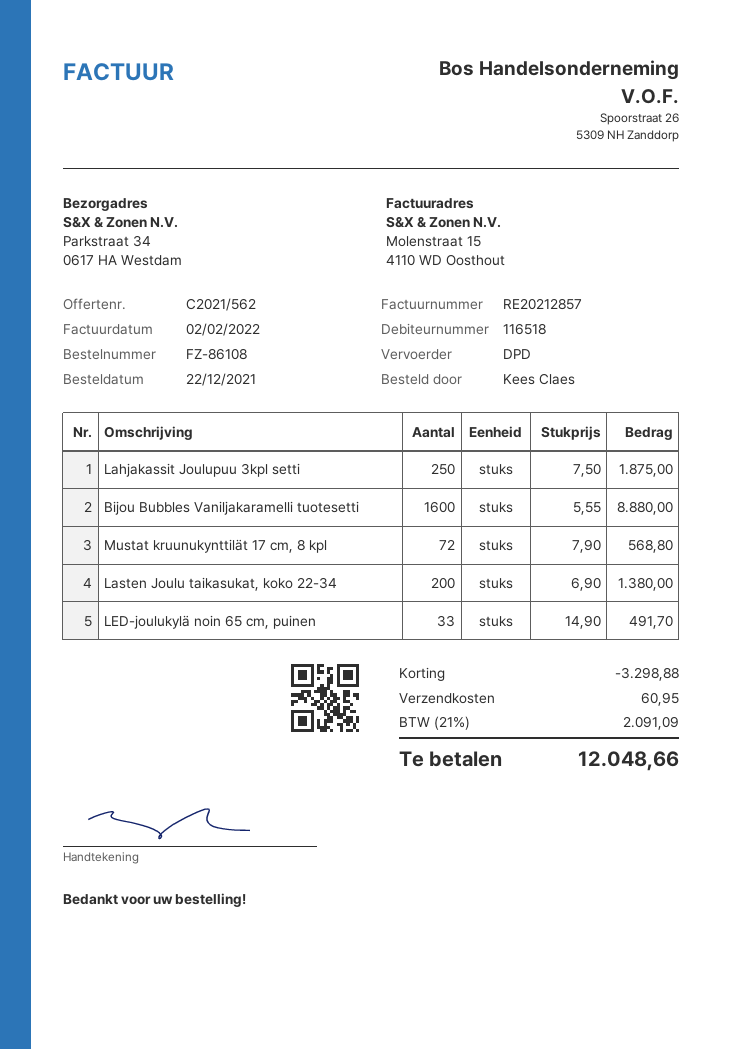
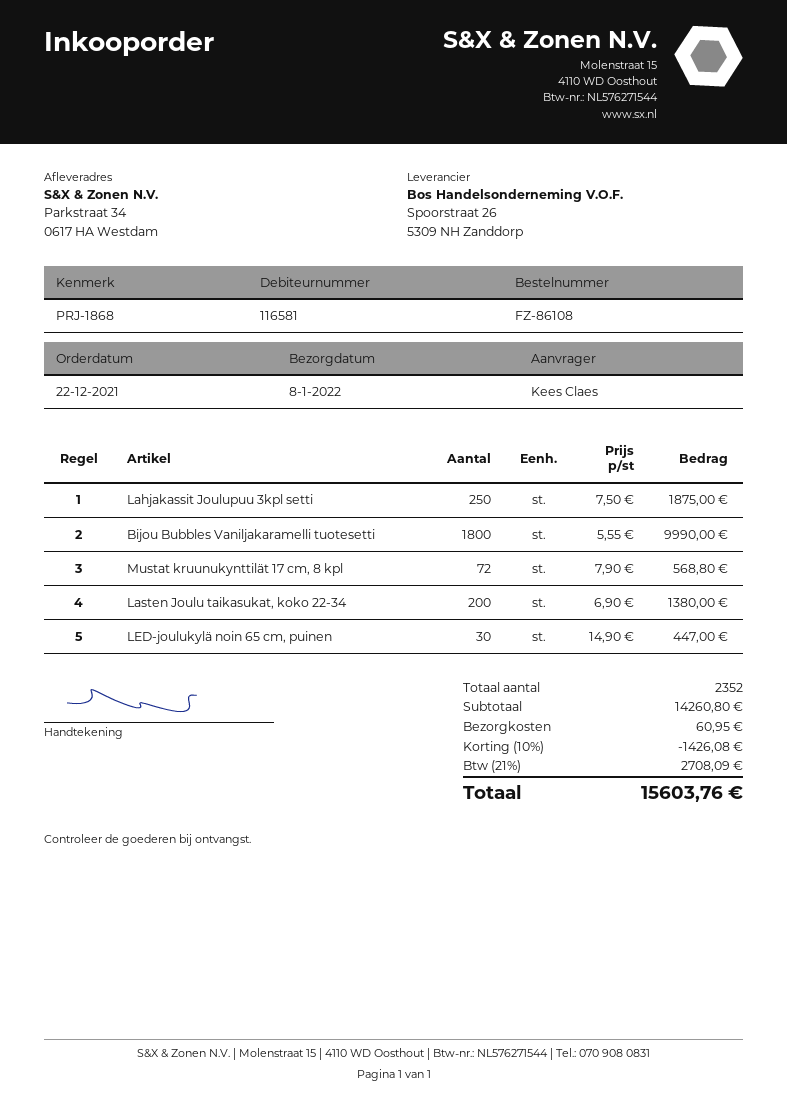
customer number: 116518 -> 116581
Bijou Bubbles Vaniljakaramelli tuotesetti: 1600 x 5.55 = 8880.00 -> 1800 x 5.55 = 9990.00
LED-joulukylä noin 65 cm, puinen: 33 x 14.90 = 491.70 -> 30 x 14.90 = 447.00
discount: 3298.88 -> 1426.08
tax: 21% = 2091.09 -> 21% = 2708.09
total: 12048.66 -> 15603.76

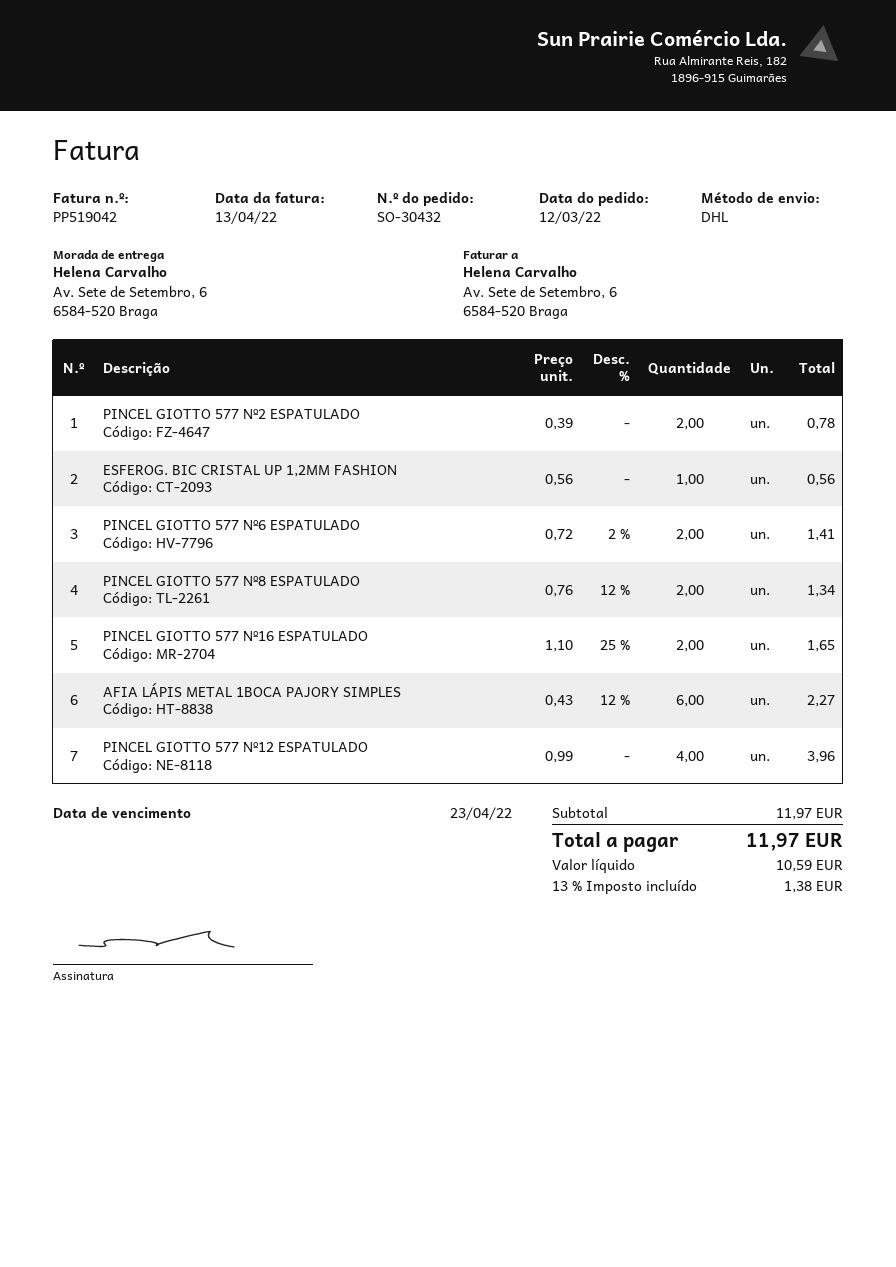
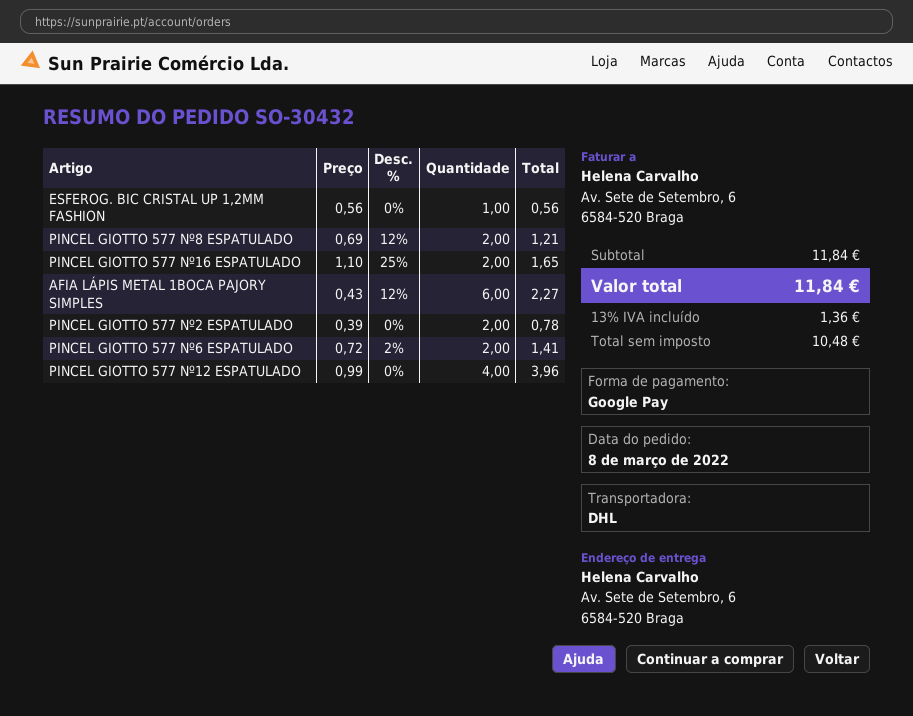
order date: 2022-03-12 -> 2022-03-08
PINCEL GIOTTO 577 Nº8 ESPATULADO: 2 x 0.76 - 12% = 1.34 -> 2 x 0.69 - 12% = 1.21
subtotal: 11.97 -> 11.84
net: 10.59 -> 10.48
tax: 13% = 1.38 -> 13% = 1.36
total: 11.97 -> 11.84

-.-.-

## WHAT IS NEEDED
Restate the data word for word from its first line through the line with "order date: 2022-03-12 -> 2022-03-08", leaving out any picture along the way.

## EXERCISE OUTPUT
customer number: 116518 -> 116581
Bijou Bubbles Vaniljakaramelli tuotesetti: 1600 x 5.55 = 8880.00 -> 1800 x 5.55 = 9990.00
LED-joulukylä noin 65 cm, puinen: 33 x 14.90 = 491.70 -> 30 x 14.90 = 447.00
discount: 3298.88 -> 1426.08
tax: 21% = 2091.09 -> 21% = 2708.09
total: 12048.66 -> 15603.76

order date: 2022-03-12 -> 2022-03-08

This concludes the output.